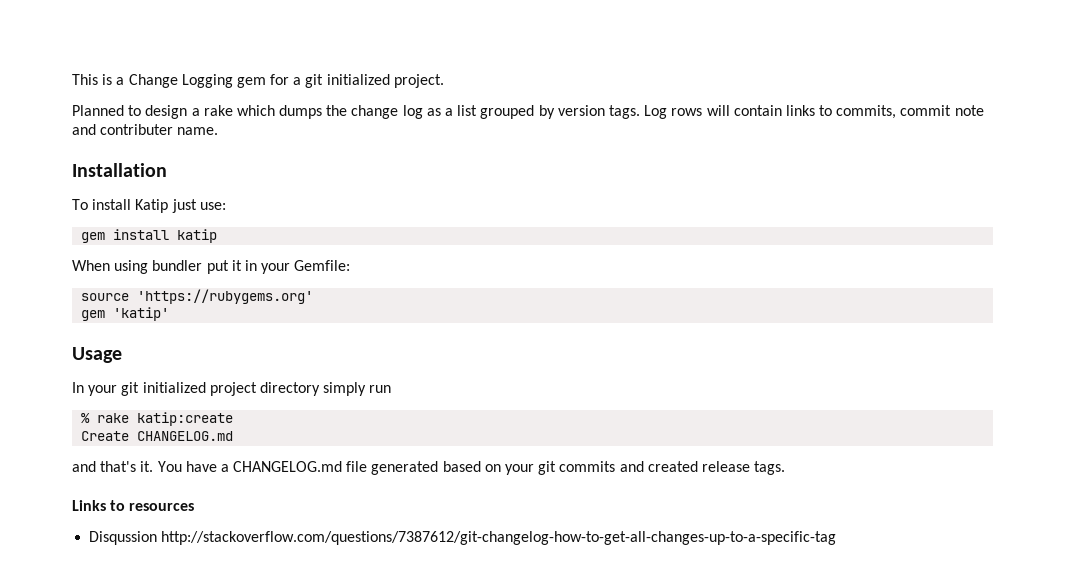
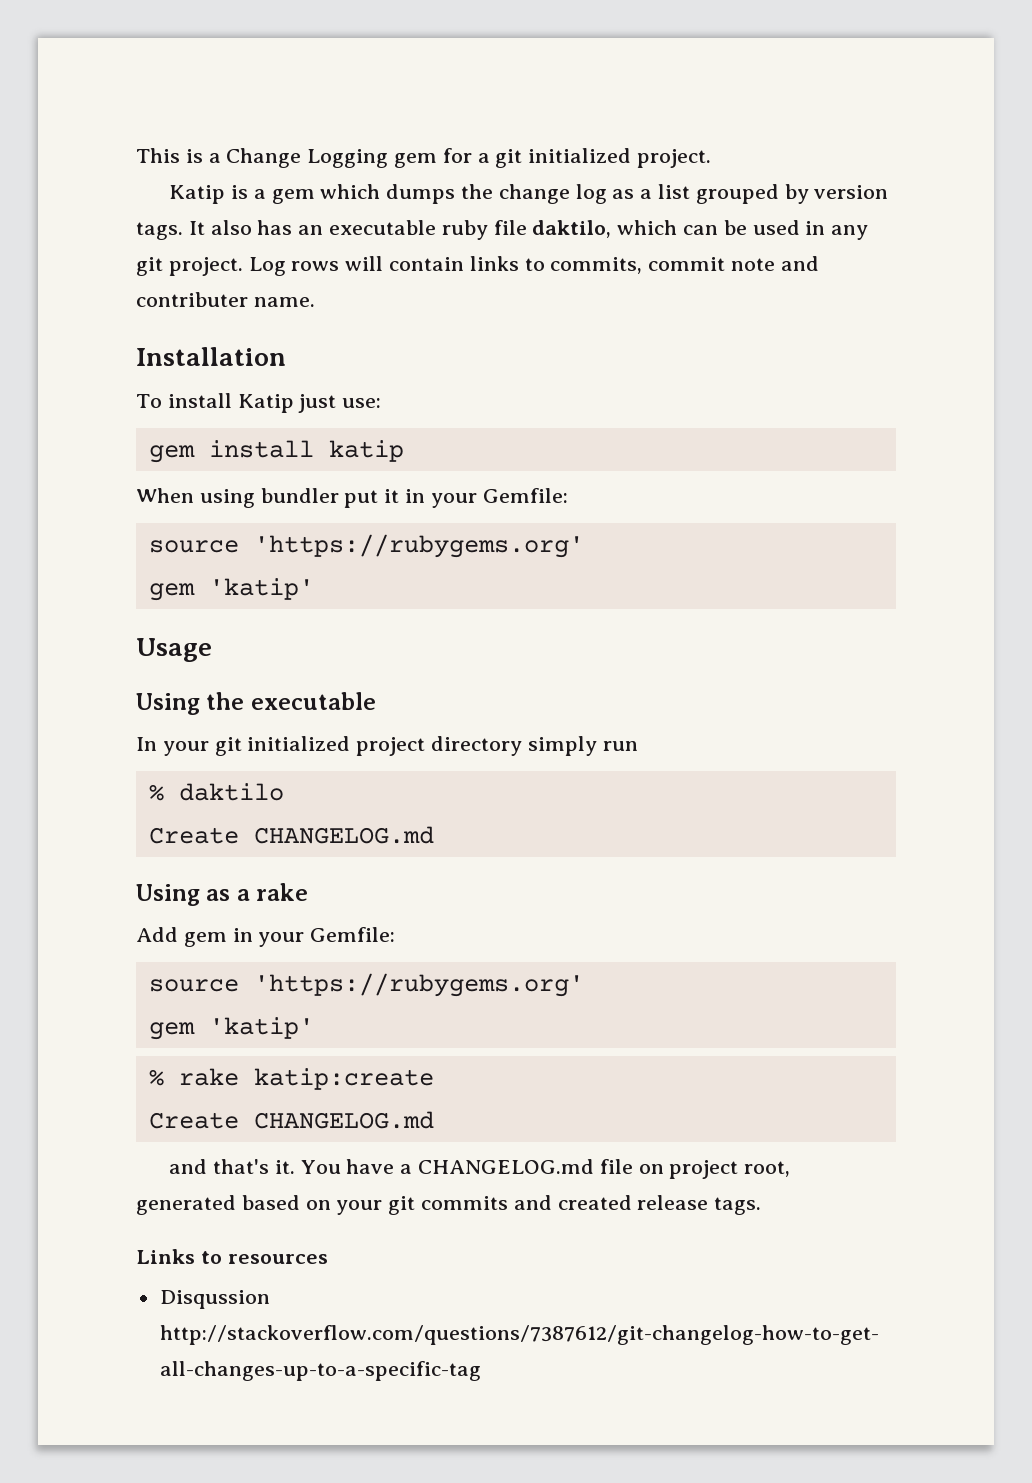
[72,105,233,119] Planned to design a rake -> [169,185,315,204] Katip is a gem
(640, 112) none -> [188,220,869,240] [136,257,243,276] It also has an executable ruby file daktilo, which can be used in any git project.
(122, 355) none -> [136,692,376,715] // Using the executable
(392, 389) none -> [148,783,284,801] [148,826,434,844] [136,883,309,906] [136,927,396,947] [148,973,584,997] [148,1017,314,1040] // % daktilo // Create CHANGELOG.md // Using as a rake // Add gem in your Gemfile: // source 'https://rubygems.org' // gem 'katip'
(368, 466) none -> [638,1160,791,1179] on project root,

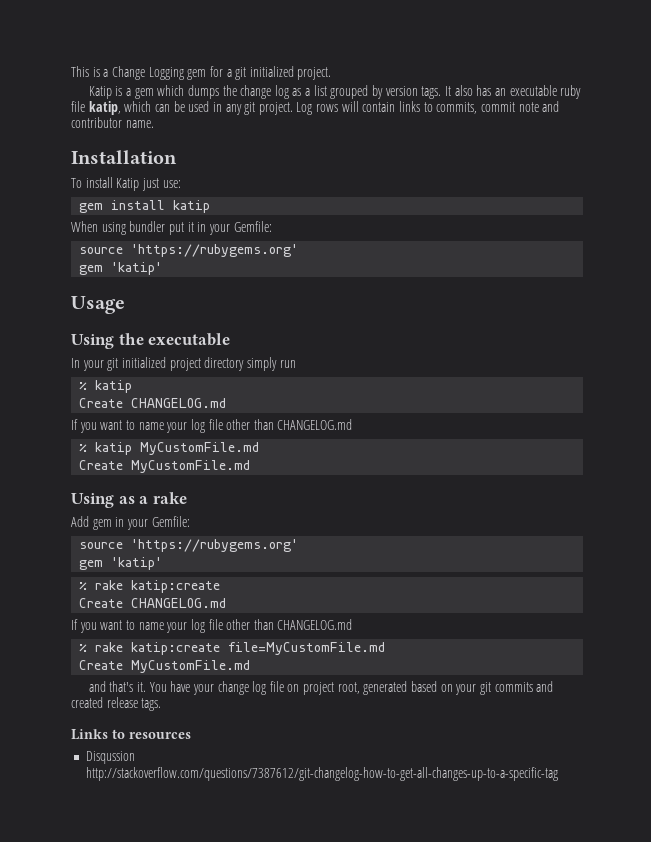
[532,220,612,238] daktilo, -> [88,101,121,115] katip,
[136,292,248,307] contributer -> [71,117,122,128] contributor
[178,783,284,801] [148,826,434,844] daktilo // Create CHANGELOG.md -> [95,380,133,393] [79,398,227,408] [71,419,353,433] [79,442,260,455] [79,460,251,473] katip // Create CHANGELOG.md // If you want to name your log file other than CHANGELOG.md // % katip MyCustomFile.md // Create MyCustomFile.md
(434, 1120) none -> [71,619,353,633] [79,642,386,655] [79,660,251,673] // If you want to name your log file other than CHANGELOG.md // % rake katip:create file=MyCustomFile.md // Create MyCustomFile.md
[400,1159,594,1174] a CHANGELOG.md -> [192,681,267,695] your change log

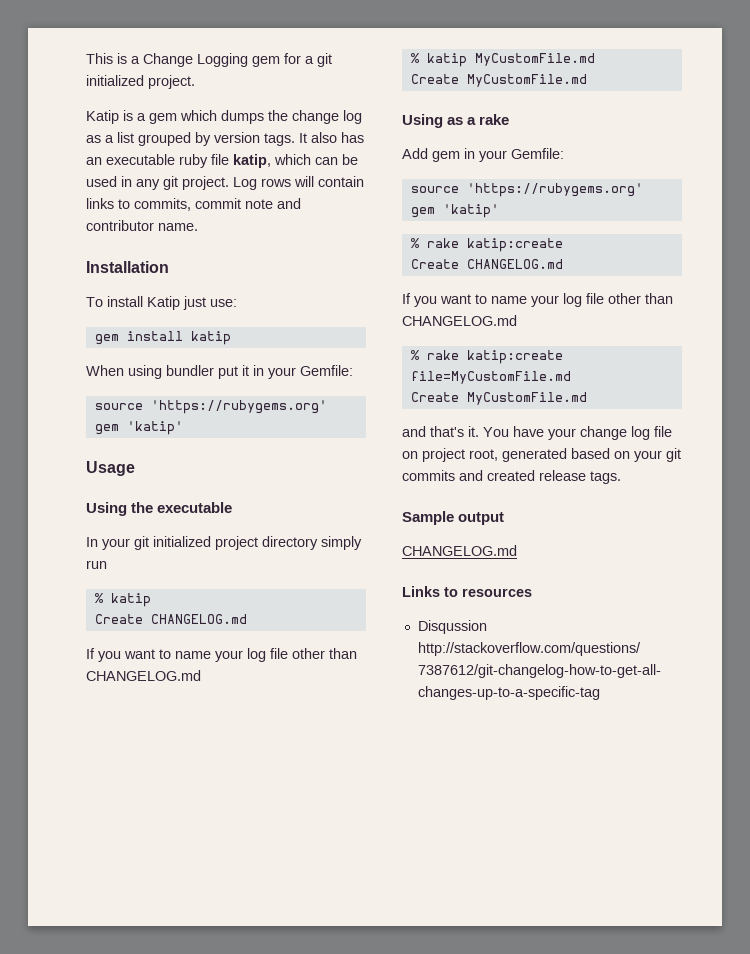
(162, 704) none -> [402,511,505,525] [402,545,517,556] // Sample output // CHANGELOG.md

- **WORK TO COMPLETE**
Omit the pictures, then quote the rest of the material above exactly.

- **ANSWER AREA**
[72,105,233,119] Planned to design a rake -> [169,185,315,204] Katip is a gem
(640, 112) none -> [188,220,869,240] [136,257,243,276] It also has an executable ruby file daktilo, which can be used in any git project.
(122, 355) none -> [136,692,376,715] // Using the executable
(392, 389) none -> [148,783,284,801] [148,826,434,844] [136,883,309,906] [136,927,396,947] [148,973,584,997] [148,1017,314,1040] // % daktilo // Create CHANGELOG.md // Using as a rake // Add gem in your Gemfile: // source 'https://rubygems.org' // gem 'katip'
(368, 466) none -> [638,1160,791,1179] on project root,

[532,220,612,238] daktilo, -> [88,101,121,115] katip,
[136,292,248,307] contributer -> [71,117,122,128] contributor
[178,783,284,801] [148,826,434,844] daktilo // Create CHANGELOG.md -> [95,380,133,393] [79,398,227,408] [71,419,353,433] [79,442,260,455] [79,460,251,473] katip // Create CHANGELOG.md // If you want to name your log file other than CHANGELOG.md // % katip MyCustomFile.md // Create MyCustomFile.md
(434, 1120) none -> [71,619,353,633] [79,642,386,655] [79,660,251,673] // If you want to name your log file other than CHANGELOG.md // % rake katip:create file=MyCustomFile.md // Create MyCustomFile.md
[400,1159,594,1174] a CHANGELOG.md -> [192,681,267,695] your change log

(162, 704) none -> [402,511,505,525] [402,545,517,556] // Sample output // CHANGELOG.md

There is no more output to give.